#### Task requirements
Below are records with pictures; copy word for word only the lines between the line with "- David D. Lewis" and the line with "- Accepted papers", inclusive, and drop the pictures.

#### Records to process
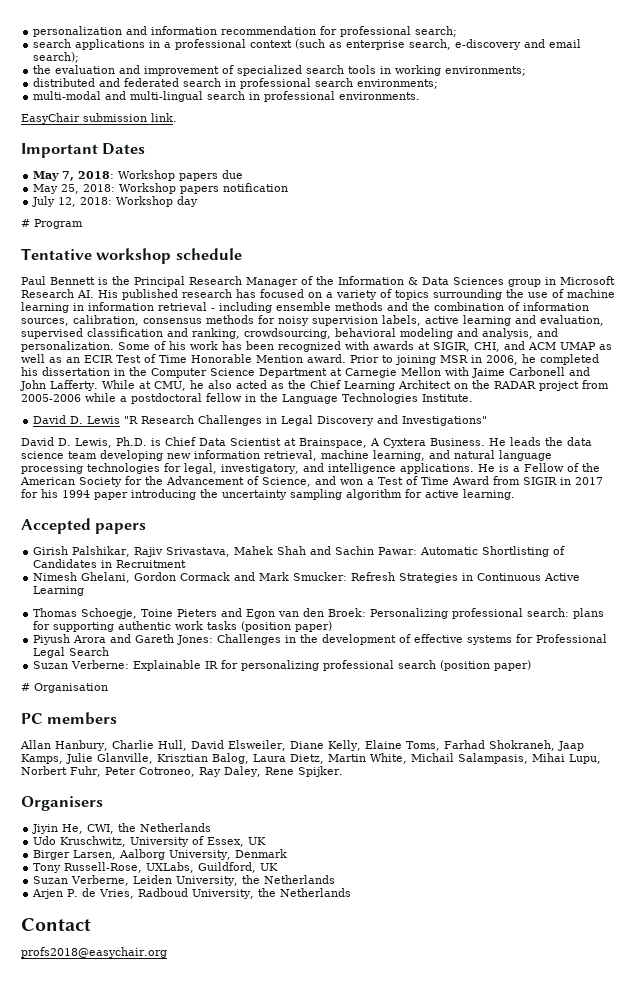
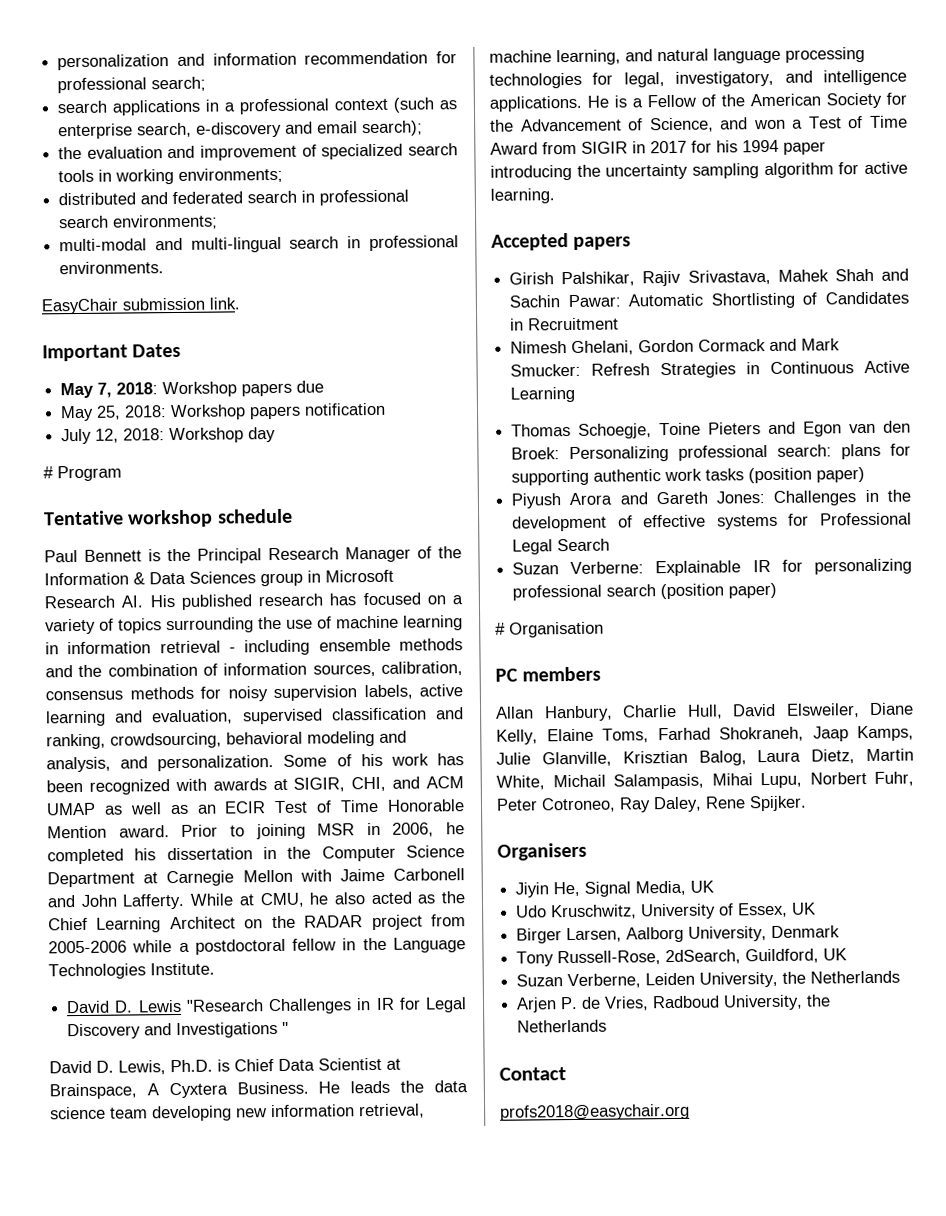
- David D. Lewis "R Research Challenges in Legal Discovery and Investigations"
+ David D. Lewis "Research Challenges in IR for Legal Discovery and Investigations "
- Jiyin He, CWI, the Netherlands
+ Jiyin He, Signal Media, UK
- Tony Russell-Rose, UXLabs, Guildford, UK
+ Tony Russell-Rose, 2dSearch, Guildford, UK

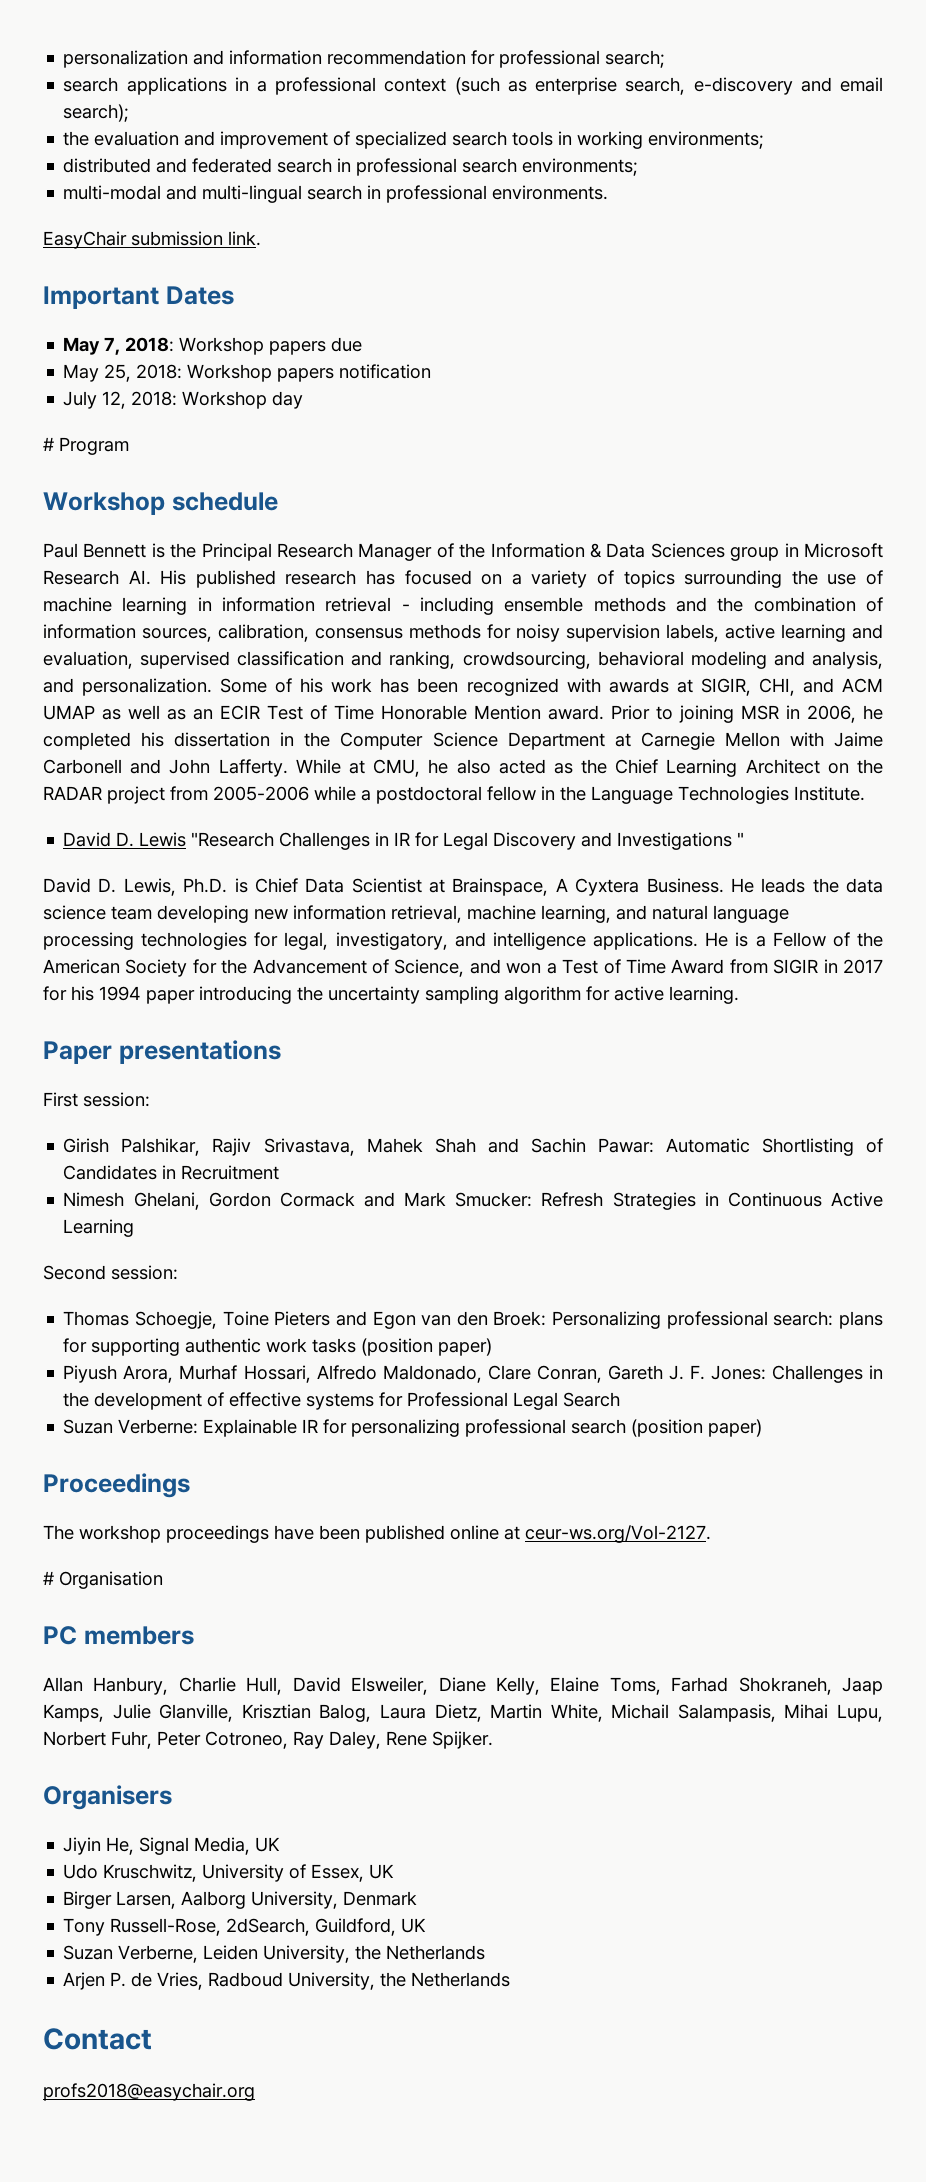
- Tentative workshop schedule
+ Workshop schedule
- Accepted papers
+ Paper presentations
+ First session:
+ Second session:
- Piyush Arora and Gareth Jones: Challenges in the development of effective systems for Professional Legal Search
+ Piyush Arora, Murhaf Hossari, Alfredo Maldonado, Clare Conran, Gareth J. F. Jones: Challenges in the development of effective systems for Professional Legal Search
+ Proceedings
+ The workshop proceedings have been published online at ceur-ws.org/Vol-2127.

---

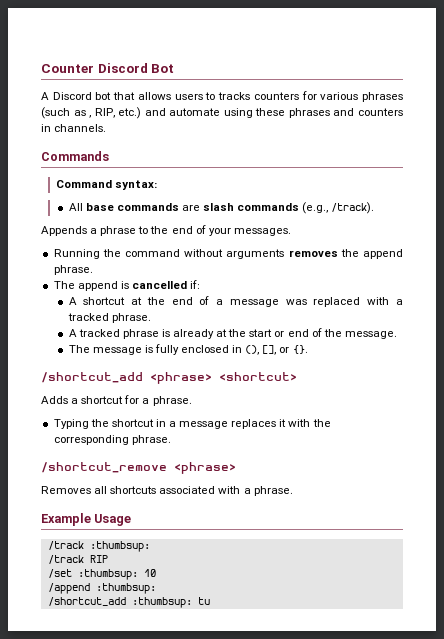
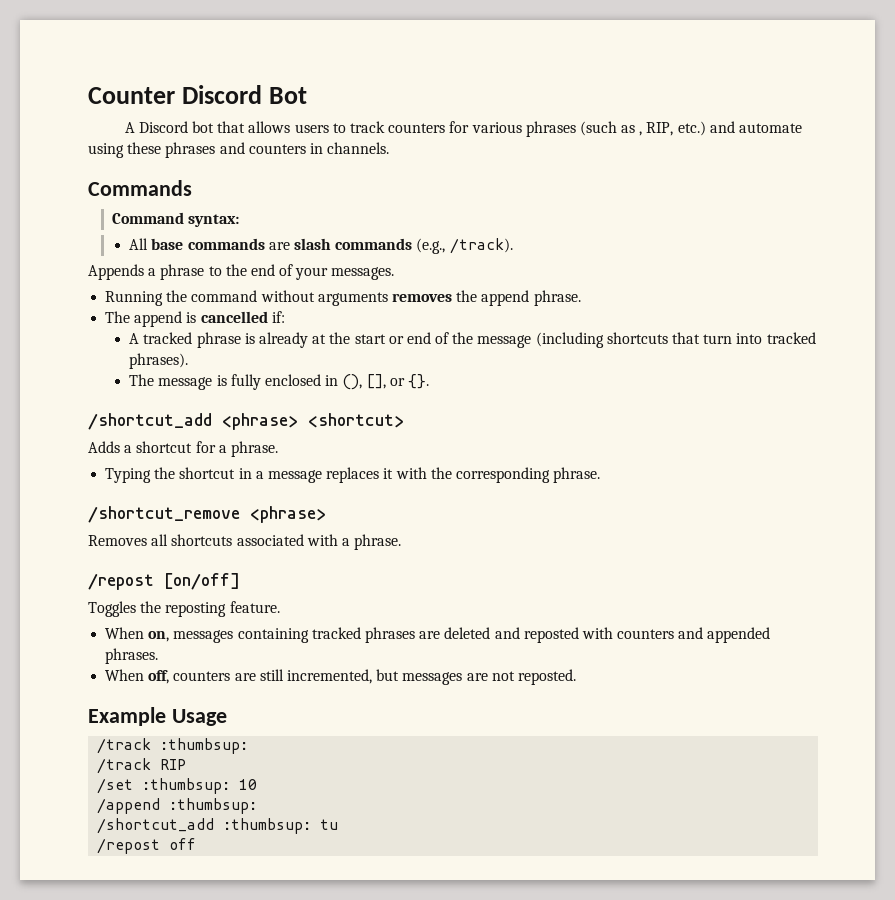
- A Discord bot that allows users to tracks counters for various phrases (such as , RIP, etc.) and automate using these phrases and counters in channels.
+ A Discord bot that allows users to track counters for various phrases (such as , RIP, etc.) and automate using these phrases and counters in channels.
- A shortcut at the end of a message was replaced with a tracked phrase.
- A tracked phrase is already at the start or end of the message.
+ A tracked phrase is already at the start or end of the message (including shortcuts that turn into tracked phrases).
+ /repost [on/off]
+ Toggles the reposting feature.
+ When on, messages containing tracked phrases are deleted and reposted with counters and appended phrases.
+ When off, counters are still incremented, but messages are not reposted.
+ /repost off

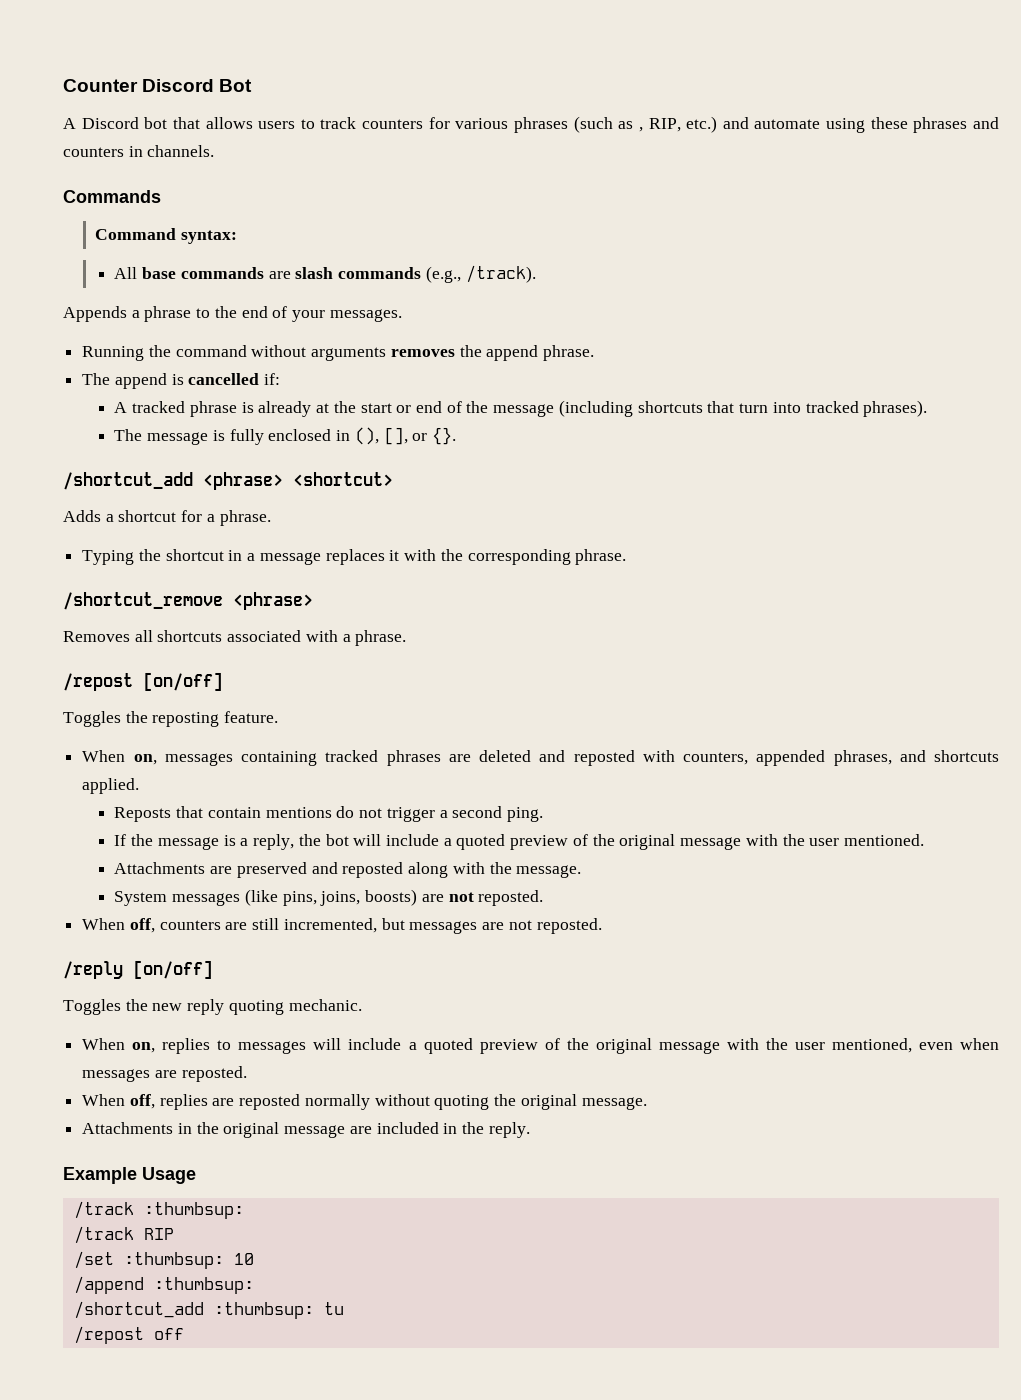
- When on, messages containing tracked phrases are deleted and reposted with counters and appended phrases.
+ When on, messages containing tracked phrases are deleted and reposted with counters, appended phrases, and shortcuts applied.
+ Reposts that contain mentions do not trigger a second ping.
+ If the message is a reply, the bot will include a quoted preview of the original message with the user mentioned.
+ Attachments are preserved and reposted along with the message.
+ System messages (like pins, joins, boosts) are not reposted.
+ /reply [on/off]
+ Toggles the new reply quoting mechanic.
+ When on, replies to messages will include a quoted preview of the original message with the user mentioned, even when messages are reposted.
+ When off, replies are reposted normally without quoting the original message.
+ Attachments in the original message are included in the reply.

#### Answer to the exercise
- David D. Lewis "R Research Challenges in Legal Discovery and Investigations"
+ David D. Lewis "Research Challenges in IR for Legal Discovery and Investigations "
- Jiyin He, CWI, the Netherlands
+ Jiyin He, Signal Media, UK
- Tony Russell-Rose, UXLabs, Guildford, UK
+ Tony Russell-Rose, 2dSearch, Guildford, UK

- Tentative workshop schedule
+ Workshop schedule
- Accepted papers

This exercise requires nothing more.